Work instruction: Produce a character-for-character copy of the data below.

Web page revision data

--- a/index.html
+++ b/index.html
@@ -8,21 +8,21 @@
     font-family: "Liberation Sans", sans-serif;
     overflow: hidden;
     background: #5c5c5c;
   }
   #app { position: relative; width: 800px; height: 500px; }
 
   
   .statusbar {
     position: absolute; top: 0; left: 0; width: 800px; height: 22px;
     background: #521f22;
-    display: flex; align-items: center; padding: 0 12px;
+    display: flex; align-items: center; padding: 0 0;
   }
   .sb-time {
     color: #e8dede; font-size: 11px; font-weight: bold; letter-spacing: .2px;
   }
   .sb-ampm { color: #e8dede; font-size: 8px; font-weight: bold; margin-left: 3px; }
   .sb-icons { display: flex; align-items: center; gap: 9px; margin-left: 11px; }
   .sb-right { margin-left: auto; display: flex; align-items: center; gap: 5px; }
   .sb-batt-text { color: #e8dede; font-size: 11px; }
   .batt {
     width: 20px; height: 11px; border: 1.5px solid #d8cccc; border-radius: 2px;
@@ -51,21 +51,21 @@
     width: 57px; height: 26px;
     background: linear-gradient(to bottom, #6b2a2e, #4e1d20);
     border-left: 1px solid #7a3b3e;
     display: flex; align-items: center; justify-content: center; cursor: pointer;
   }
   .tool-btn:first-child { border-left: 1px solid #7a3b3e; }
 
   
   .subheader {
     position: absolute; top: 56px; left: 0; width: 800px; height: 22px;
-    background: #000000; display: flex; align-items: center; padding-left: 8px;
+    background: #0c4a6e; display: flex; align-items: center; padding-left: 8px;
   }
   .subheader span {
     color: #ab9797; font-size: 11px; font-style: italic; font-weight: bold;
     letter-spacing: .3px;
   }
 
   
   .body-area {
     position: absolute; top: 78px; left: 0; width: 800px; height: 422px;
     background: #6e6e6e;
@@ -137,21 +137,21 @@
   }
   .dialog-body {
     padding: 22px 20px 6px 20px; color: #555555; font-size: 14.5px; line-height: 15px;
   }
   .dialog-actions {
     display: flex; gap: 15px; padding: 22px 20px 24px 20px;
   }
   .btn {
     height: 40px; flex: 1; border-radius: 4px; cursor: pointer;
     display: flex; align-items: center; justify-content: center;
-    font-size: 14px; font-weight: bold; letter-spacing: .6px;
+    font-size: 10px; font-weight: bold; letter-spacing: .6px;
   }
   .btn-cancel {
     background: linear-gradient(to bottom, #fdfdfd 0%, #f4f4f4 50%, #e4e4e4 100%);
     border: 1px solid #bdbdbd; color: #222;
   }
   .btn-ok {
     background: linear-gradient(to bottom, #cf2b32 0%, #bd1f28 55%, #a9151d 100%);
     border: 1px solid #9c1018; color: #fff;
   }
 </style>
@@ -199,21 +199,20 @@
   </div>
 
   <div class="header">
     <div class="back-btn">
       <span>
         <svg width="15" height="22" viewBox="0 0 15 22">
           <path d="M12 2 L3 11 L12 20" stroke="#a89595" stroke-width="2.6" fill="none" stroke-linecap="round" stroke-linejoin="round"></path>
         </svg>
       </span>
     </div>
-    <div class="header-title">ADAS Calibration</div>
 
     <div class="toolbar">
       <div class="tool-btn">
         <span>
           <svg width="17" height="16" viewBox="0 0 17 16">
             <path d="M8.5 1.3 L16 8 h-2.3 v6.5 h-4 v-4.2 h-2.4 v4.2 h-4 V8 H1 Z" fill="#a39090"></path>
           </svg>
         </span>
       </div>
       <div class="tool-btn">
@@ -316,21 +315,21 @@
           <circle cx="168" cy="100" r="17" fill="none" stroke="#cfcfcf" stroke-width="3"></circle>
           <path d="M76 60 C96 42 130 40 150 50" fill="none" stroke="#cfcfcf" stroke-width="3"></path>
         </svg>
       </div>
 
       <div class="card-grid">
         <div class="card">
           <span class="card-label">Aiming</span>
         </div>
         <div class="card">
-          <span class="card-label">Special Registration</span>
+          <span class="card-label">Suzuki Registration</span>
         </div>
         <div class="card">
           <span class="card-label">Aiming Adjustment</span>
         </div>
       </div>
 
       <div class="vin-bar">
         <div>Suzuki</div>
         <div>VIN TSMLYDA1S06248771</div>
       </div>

Answer to this problem:
--- a/index.html
+++ b/index.html
@@ -8,21 +8,21 @@
     font-family: "Liberation Sans", sans-serif;
     overflow: hidden;
     background: #5c5c5c;
   }
   #app { position: relative; width: 800px; height: 500px; }
 
   
   .statusbar {
     position: absolute; top: 0; left: 0; width: 800px; height: 22px;
     background: #521f22;
-    display: flex; align-items: center; padding: 0 12px;
+    display: flex; align-items: center; padding: 0 0;
   }
   .sb-time {
     color: #e8dede; font-size: 11px; font-weight: bold; letter-spacing: .2px;
   }
   .sb-ampm { color: #e8dede; font-size: 8px; font-weight: bold; margin-left: 3px; }
   .sb-icons { display: flex; align-items: center; gap: 9px; margin-left: 11px; }
   .sb-right { margin-left: auto; display: flex; align-items: center; gap: 5px; }
   .sb-batt-text { color: #e8dede; font-size: 11px; }
   .batt {
     width: 20px; height: 11px; border: 1.5px solid #d8cccc; border-radius: 2px;
@@ -51,21 +51,21 @@
     width: 57px; height: 26px;
     background: linear-gradient(to bottom, #6b2a2e, #4e1d20);
     border-left: 1px solid #7a3b3e;
     display: flex; align-items: center; justify-content: center; cursor: pointer;
   }
   .tool-btn:first-child { border-left: 1px solid #7a3b3e; }
 
   
   .subheader {
     position: absolute; top: 56px; left: 0; width: 800px; height: 22px;
-    background: #000000; display: flex; align-items: center; padding-left: 8px;
+    background: #0c4a6e; display: flex; align-items: center; padding-left: 8px;
   }
   .subheader span {
     color: #ab9797; font-size: 11px; font-style: italic; font-weight: bold;
     letter-spacing: .3px;
   }
 
   
   .body-area {
     position: absolute; top: 78px; left: 0; width: 800px; height: 422px;
     background: #6e6e6e;
@@ -137,21 +137,21 @@
   }
   .dialog-body {
     padding: 22px 20px 6px 20px; color: #555555; font-size: 14.5px; line-height: 15px;
   }
   .dialog-actions {
     display: flex; gap: 15px; padding: 22px 20px 24px 20px;
   }
   .btn {
     height: 40px; flex: 1; border-radius: 4px; cursor: pointer;
     display: flex; align-items: center; justify-content: center;
-    font-size: 14px; font-weight: bold; letter-spacing: .6px;
+    font-size: 10px; font-weight: bold; letter-spacing: .6px;
   }
   .btn-cancel {
     background: linear-gradient(to bottom, #fdfdfd 0%, #f4f4f4 50%, #e4e4e4 100%);
     border: 1px solid #bdbdbd; color: #222;
   }
   .btn-ok {
     background: linear-gradient(to bottom, #cf2b32 0%, #bd1f28 55%, #a9151d 100%);
     border: 1px solid #9c1018; color: #fff;
   }
 </style>
@@ -199,21 +199,20 @@
   </div>
 
   <div class="header">
     <div class="back-btn">
       <span>
         <svg width="15" height="22" viewBox="0 0 15 22">
           <path d="M12 2 L3 11 L12 20" stroke="#a89595" stroke-width="2.6" fill="none" stroke-linecap="round" stroke-linejoin="round"></path>
         </svg>
       </span>
     </div>
-    <div class="header-title">ADAS Calibration</div>
 
     <div class="toolbar">
       <div class="tool-btn">
         <span>
           <svg width="17" height="16" viewBox="0 0 17 16">
             <path d="M8.5 1.3 L16 8 h-2.3 v6.5 h-4 v-4.2 h-2.4 v4.2 h-4 V8 H1 Z" fill="#a39090"></path>
           </svg>
         </span>
       </div>
       <div class="tool-btn">
@@ -316,21 +315,21 @@
           <circle cx="168" cy="100" r="17" fill="none" stroke="#cfcfcf" stroke-width="3"></circle>
           <path d="M76 60 C96 42 130 40 150 50" fill="none" stroke="#cfcfcf" stroke-width="3"></path>
         </svg>
       </div>
 
       <div class="card-grid">
         <div class="card">
           <span class="card-label">Aiming</span>
         </div>
         <div class="card">
-          <span class="card-label">Special Registration</span>
+          <span class="card-label">Suzuki Registration</span>
         </div>
         <div class="card">
           <span class="card-label">Aiming Adjustment</span>
         </div>
       </div>
 
       <div class="vin-bar">
         <div>Suzuki</div>
         <div>VIN TSMLYDA1S06248771</div>
       </div>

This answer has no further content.